I have been studying or working on Physics continuously for about 15 years now. When I was in college, I had no intention of studying Physics, but discovered the subject my sophomore year and found that I really loved it. I had a number of other interests as well, especially in languages and cultures, and divided my time pretty equally. But then, when I started graduate school, I needed to focus all my time and energy on Physics. My time in industry, as a researcher, and as a teacher were all the same. I missed spending time on other things and tried whenever possible to spend my out of work time on non-Physics related things (knitting, rock climbing, traveling, etc.).

I have always been surrounded by other Physicists who seem to love it so much more than I do. I hear them talking about trying to figure out how things work and calculating physical equations in their daily lives, thinking about research problems as they fall asleep, coming up with ideas for Physics problems on the way to and from work, and generally thinking about Physics for much of their day. I have always assumed that I just did not really like Physics as much as I ‘should.’ I have always firmly believed (and told my students on numerous occasions), that Physics is all around us in our daily lives, but honestly, I never wanted to think that much about it outside the classroom. I think I would be a better teacher if I did.

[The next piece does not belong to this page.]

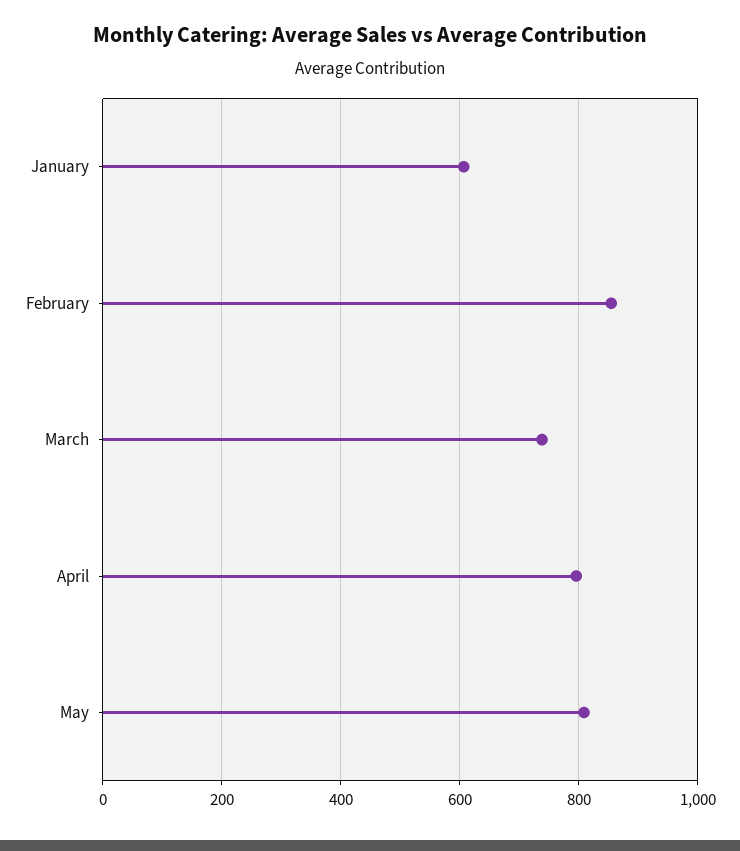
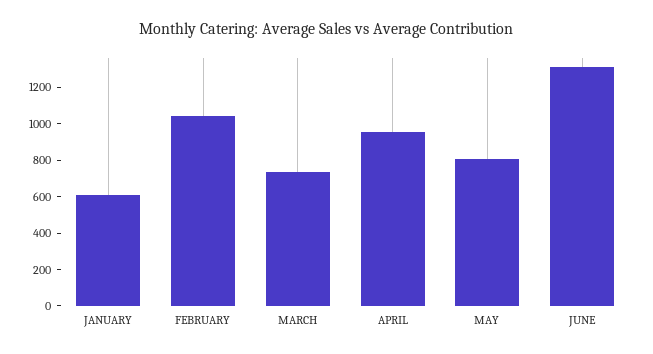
February: 860 -> 1050
April: 800 -> 950
JUNE: none -> 1300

So why am I writing a blog on Physics?

At the end of the spring semester last year, I decided to take a break. I took much of the summer off, never working more than 20 hours a week on Physics-related tasks, and instead concentrated on my soon-to-be-born baby. Since my daughter has been born, there has been no time or energy for anything but thinking about her. And sleeping whenever possible (which is not very often it turns out).

Ever since my daughter was a couple of months old, I have found myself really thinking about the Physics of every day life. How loud does my daughter scream? How is the frequency content of her tired vs. hungry cries different? What’s the best way to heat a bottle of milk? Why should I breastfeed her when flying? What are the forces involved in her learning to roll over? Why is one way easier than the other? What cool images can we make with her play mirror by bending it? How does my breast pump work?

For the first time in 12 or so years, I really want to understand how everything around me works and think about how I can teach people these things and show them how interesting and fascinating Physics is.

I needed a break. Not a vacation by any means – caring for a baby is by far the hardest thing I have every done! But a break from Physics. A mental change of scenery.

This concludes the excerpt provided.